A further roundabout route there took us up four arrows of steepness before we rolled into Peel from the direction of Glenmaye. We were too tight to pay for a tour of the castle, and anyway it was closing, so after lots of cycling around the front we located our B&B place with a view right across the bay. After a cheap but excellent ice-cream (where I stupidly bought a Sundae which was neither of the above) and a quick trip up Corrin’s Hill (Sarah and I stopped halfway up with sore legs) we had food, beer and went to bed.
The final day would take us to Port Erin, and along the coast back to Douglas (or Donald as Becka sometimes called it). Becka and I woke up early having left the curtains open again, and admired the view at five in the morning. It looked as if it was going to be scorchingly sunny. The breakfast TV said so as well, in between repeating the same news 5 times every minute (why can’t they have radio in the rooms instead?). Everyone except Clive breakfasted on genuine kippers from the smoke-house down the road. We rubbed lots of sun tan goo into our skin and shivered in our T-shirts and shorts expecting to be blasted by the heat the moment we got round the corner out of the shadows.
The air was as cold as the hill up was long. We entered the cloud on the way up, and it came down with us on the way down towards Port Erin. On the hottest weekend in England for 20 years we were putting on our jackets and turning on our bike lights in the middle of the day so that the cars could see us.
In Port Erin we were still belching on our kippers so were not ready for lunch. We did a cake stop at the steam railway station and watched the steam engine arrive. Then heaved ourselves over the tall hill to see the Calf of Man (where Becka and I dived at easter last year) then back over the same hill (after everyone had lied to me on the way up the first time that it would be a round trip), through Port St Mary and into Castletown a little late for lunch in most places. A dodgy looking pub called the Glue Pot turned out to have excellent food, so I was retrospectively glad that all the obvious alternatives had been ruled out.

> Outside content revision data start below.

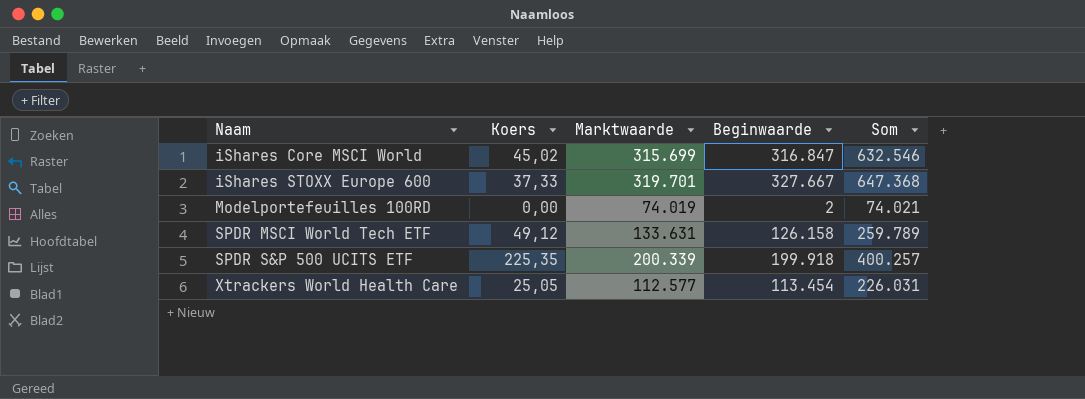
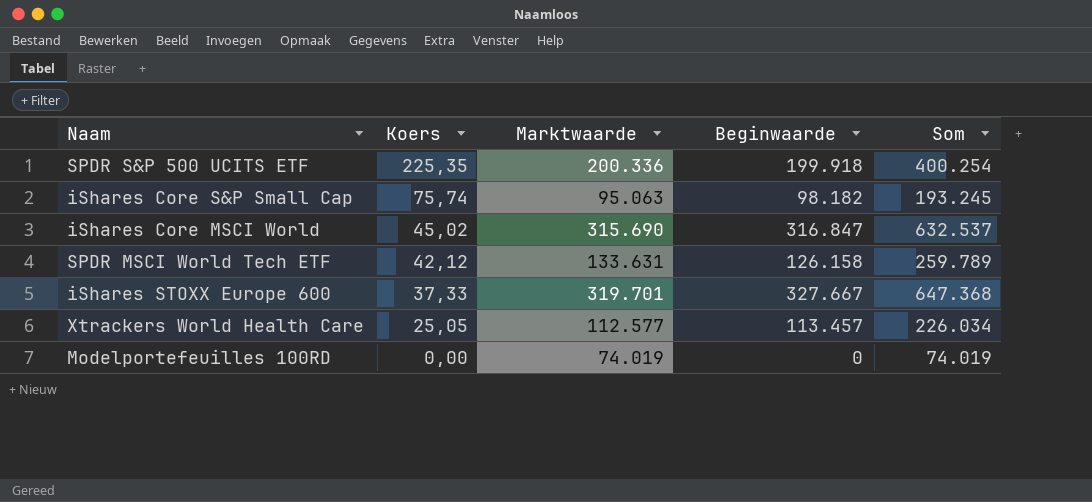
row order: Naam ascending -> Koers descending
SPDR S&P 500 UCITS ETF | Marktwaarde: 200.339 -> 200.336
SPDR S&P 500 UCITS ETF | Som: 400.257 -> 400.254
row iShares Core S&P Small Cap: none -> 75,74 | 95.063 | 98.182 | 193.245
iShares Core MSCI World | Marktwaarde: 315.699 -> 315.690
iShares Core MSCI World | Som: 632.546 -> 632.537
SPDR MSCI World Tech ETF | Koers: 49,12 -> 42,12
Xtrackers World Health Care | Beginwaarde: 113.454 -> 113.457
Xtrackers World Health Care | Som: 226.031 -> 226.034
Modelportefeuilles 100RD | Beginwaarde: 2 -> 0
Modelportefeuilles 100RD | Som: 74.021 -> 74.019

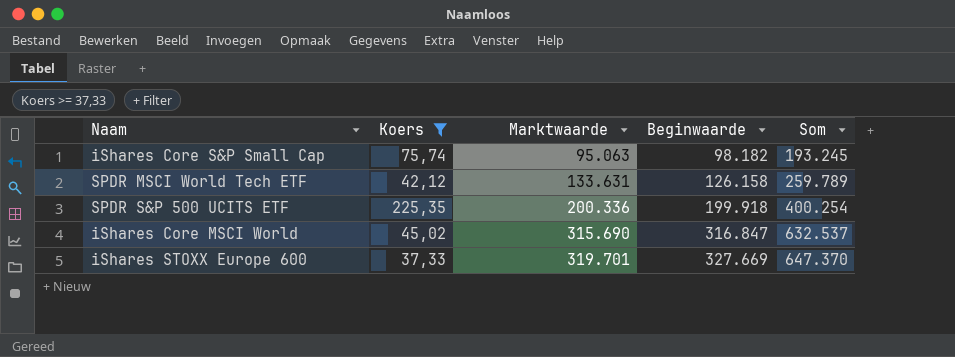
filter: none -> Koers >= 37,33
row order: Koers descending -> Marktwaarde ascending
iShares STOXX Europe 600 | Beginwaarde: 327.667 -> 327.669
iShares STOXX Europe 600 | Som: 647.368 -> 647.370

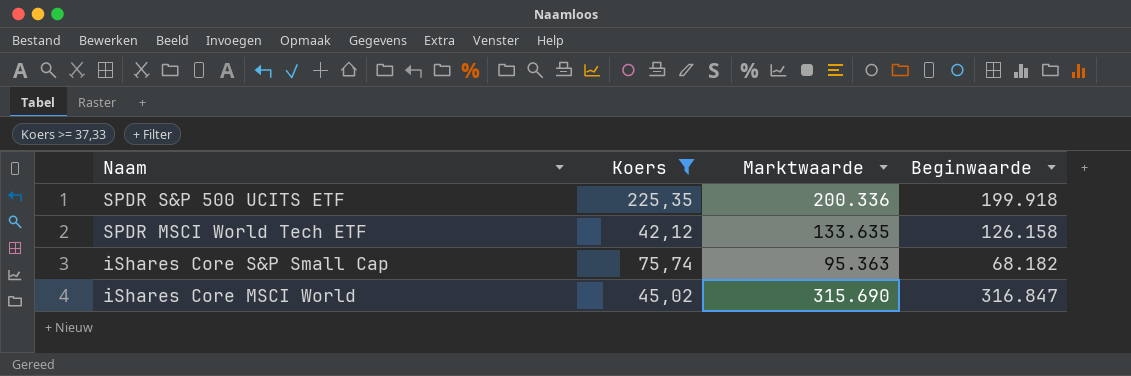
row order: Marktwaarde ascending -> Naam descending
column Som | formula: [Marktwaarde] + [Beginwaarde] -> none
row iShares STOXX Europe 600: 37,33 | 319.701 | 327.669 | 647.370 -> none
SPDR MSCI World Tech ETF | Marktwaarde: 133.631 -> 133.635
iShares Core S&P Small Cap | Marktwaarde: 95.063 -> 95.363
iShares Core S&P Small Cap | Beginwaarde: 98.182 -> 68.182

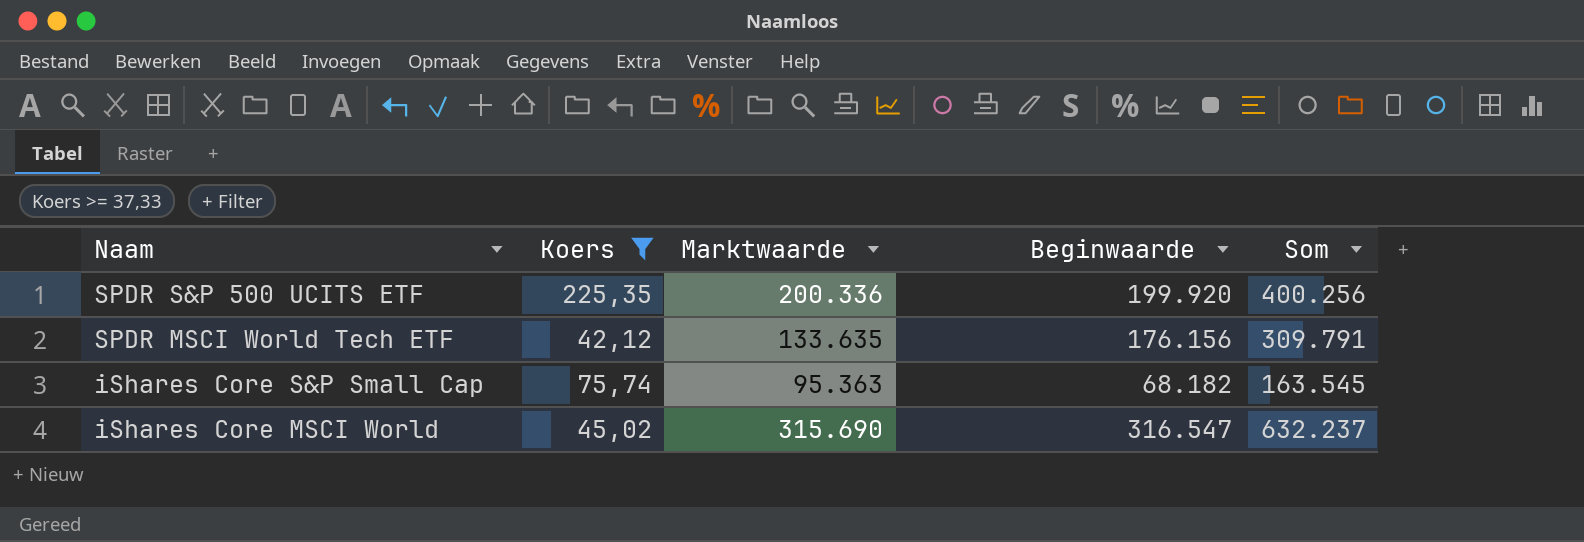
column Som | formula: none -> [Marktwaarde] + [Beginwaarde]
SPDR S&P 500 UCITS ETF | Beginwaarde: 199.918 -> 199.920
SPDR MSCI World Tech ETF | Beginwaarde: 126.158 -> 176.156
iShares Core MSCI World | Beginwaarde: 316.847 -> 316.547

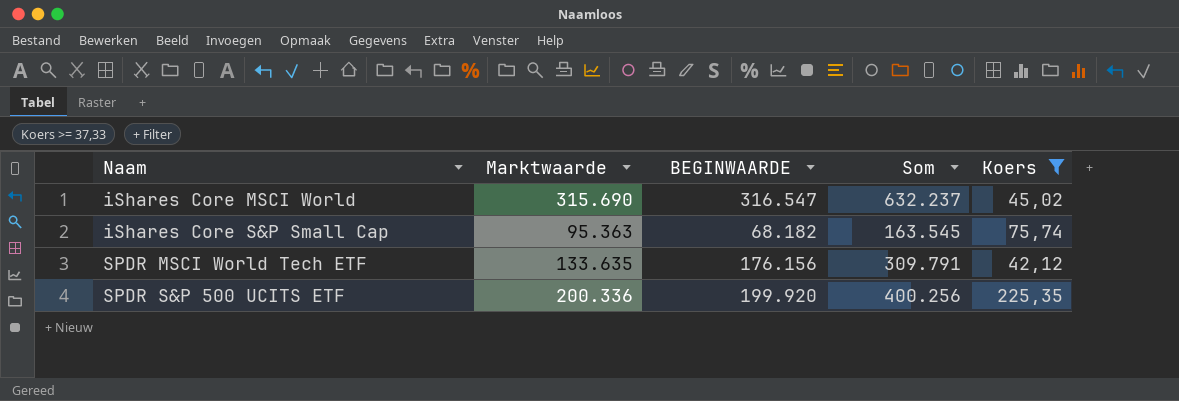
row order: Naam descending -> Naam ascending
column name: Beginwaarde -> BEGINWAARDE
column Koers | position: 2 -> 5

To get back to Douglas we needed to do a few miles along the A5 which was pretty crap, being one of the few busy roads in the whole island. The steam railway threads its way back and forwards under it. The A25 was much better after we turned onto it, but we then found another road even older and more on the coast called Marine Drive. It ran right on top of the cliffs like a solitary sheep path, and cars were banned from it because bits had fallen into the sea. It was beautiful. You were shielded from the full glory of Douglas until you were a quarter of a mile away.
We killed the two hours before the 9 o’clock ferry with a visit to the Global Challenge rich person’s yachts and a cruise along the sea front looking for a place to do some further overeating. The superseacat carried us back to Liverpool. The cycle home up Upper Parliament Street at night while we were almost asleep felt like the hardest uphill climb of all.